Sin darnos cuenta, pretendemos que nos lo den hecho: lo pequeño y lo grande. La llamada “ley del mínimo esfuerzo” es para algunos una ley que forja la quimera de su vida en no mancharse, no sudar, no doblar el espinazo, no llorar, no sufrir… Me contaba un buen amigo médico, que le daba pena pensar en la  educación que podían dar a sus hijos las madres que acudían a la consulta con un único deseo: “¡Pobrecito, que no le duela!”. La salud no les importaba, pero sí el dolor.
No hay por qué asumir un sufrimiento gratuito. Pero no se puede caminar sin ser capaz de soportar con valentía, y casi con placer, el dolor que produce la marcha, el ascenso, el sentimiento lacerado de que se está logrando la meta.

viernes, 15 de marzo de 2013

La infinitud y... el vacío.



Acabo de leer una vez más el diálogo de un periodista francés, Victor.-M. Amela con un tuareg, Moussa Ag Assarid, que estudia – declara él mismo – Gestión en la Universidad de Montpellier.
Estoy seguro de que conocéis su contenido, pero es tan sencillo y tan noble, que he pensado que es bueno conservarlo como una brújula para ayudarme a no perder el rumbo en medio de mi desierto habitado.
Copio algunas de sus reflexiones.

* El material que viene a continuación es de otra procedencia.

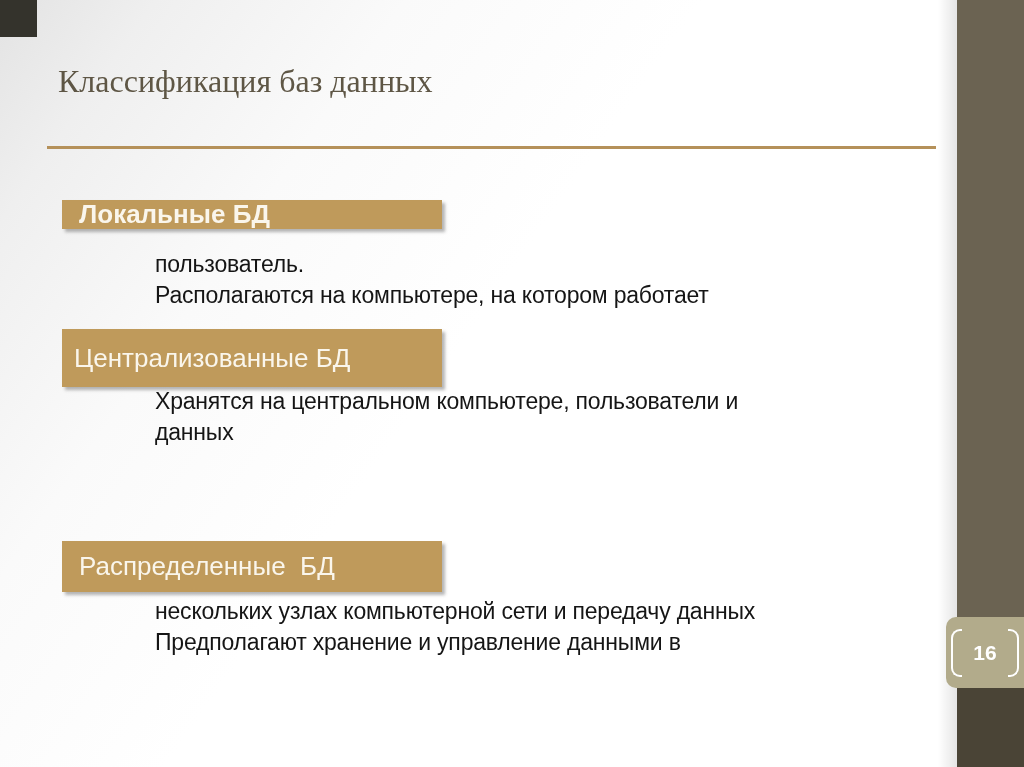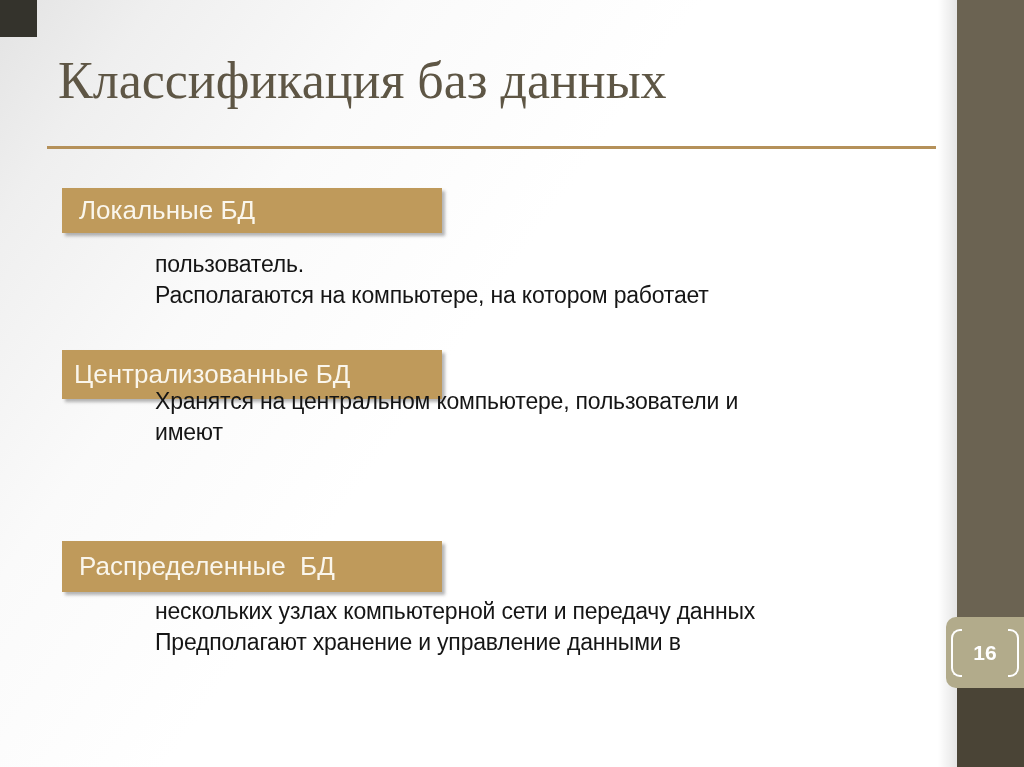"Классификация баз данных" .title { font-size: 52px -> 32px }
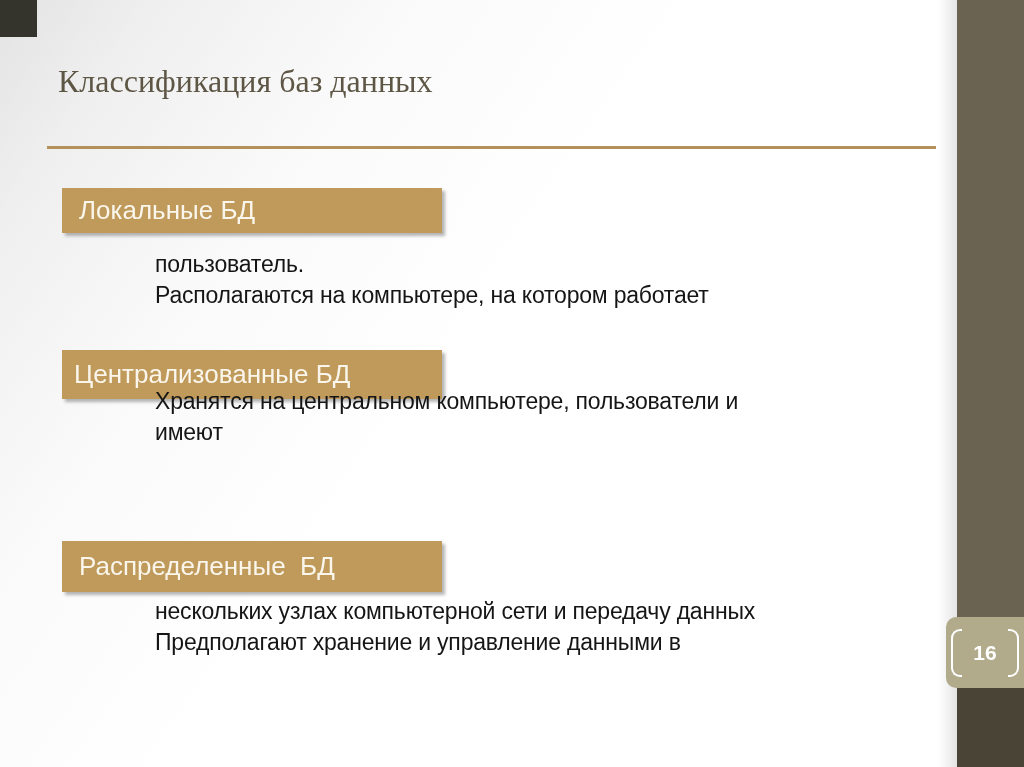"Локальные БД" .box-1 { font-weight: none -> bold; height: 45px -> 29px; top: 188px -> 200px }
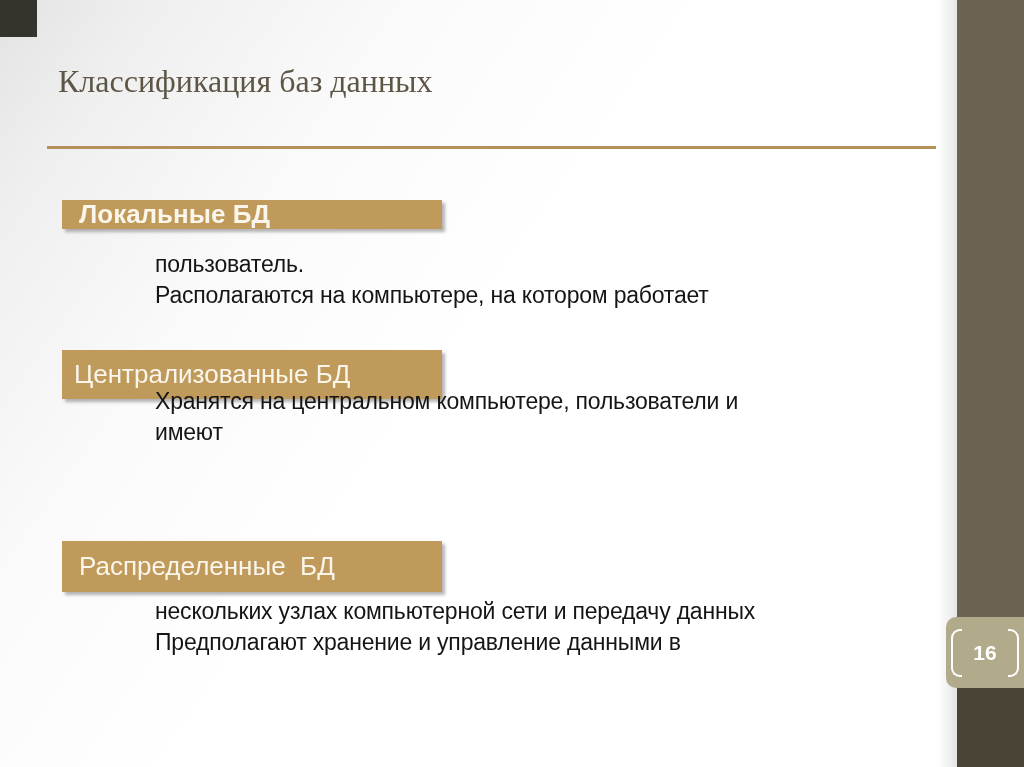"Централизованные БД" .box-2 { height: 49px -> 58px; top: 350px -> 329px }
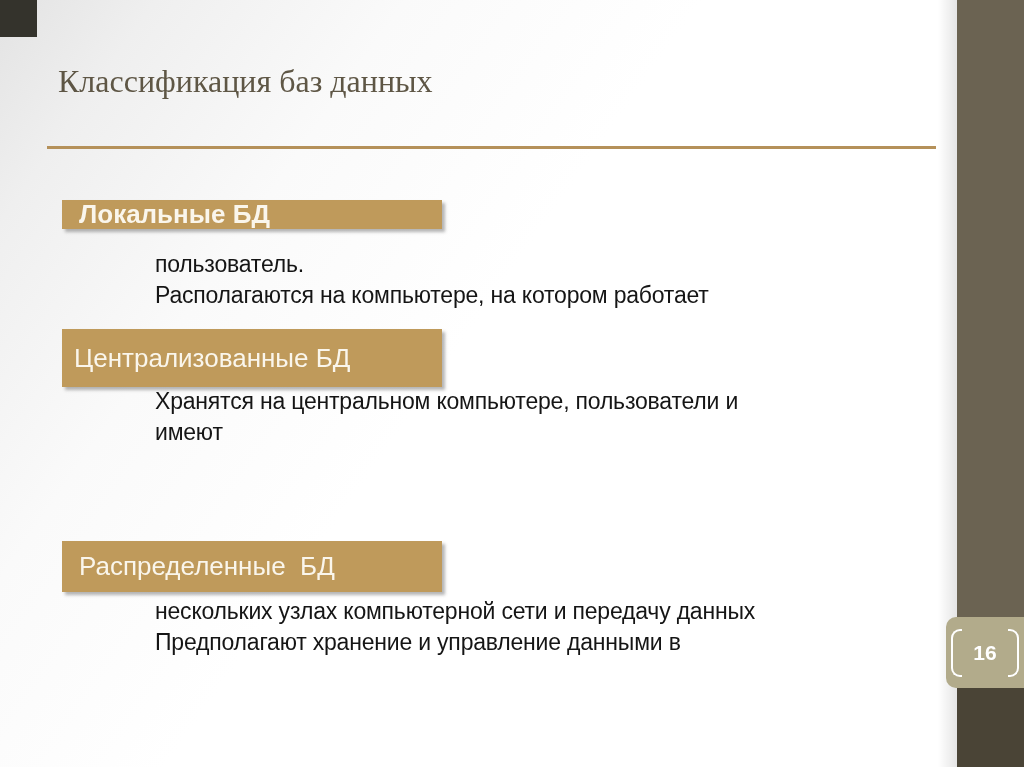"имеют" div { text: имеют -> данных }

Bastan, sin comentarios, para hacerme pensar. Que es una las acciones que menos me cansan por lo poco que lo hago.  
“No sé mi edad. Nací en el desierto del Sahara. ¡Sin papeles!
El azul, para los tuaregs es el color del mundo. Es el color dominante: el del cielo, el techo de nuestra casa.
Pastoreamos… en un reino de infinito y de silencio.
… No hay mejor lugar para hallarse a uno mismo.
Allí todo es simple y profundo.
Hay muy pocas cosas ¡y cada una tiene enorme valor!
Allí nadie sueña con llegar a ser, ¡porque cada uno ya lo es!
… vi el primer grifo de mi vida; vi correr el agua… y sentí ganas de llorar.
Lo que más añoro aquí… las estrellas.
Allí las miramos cada noche y cada estrella es distinta de otra…
Tenéis de todo, pero no os basta.
Os quejáis. ¡En Francia se pasan la vida quejándose!
¡Allí nadie quiere adelantar a nadie!
Aquí tenéis reloj. Allí tenemos el tiempo”.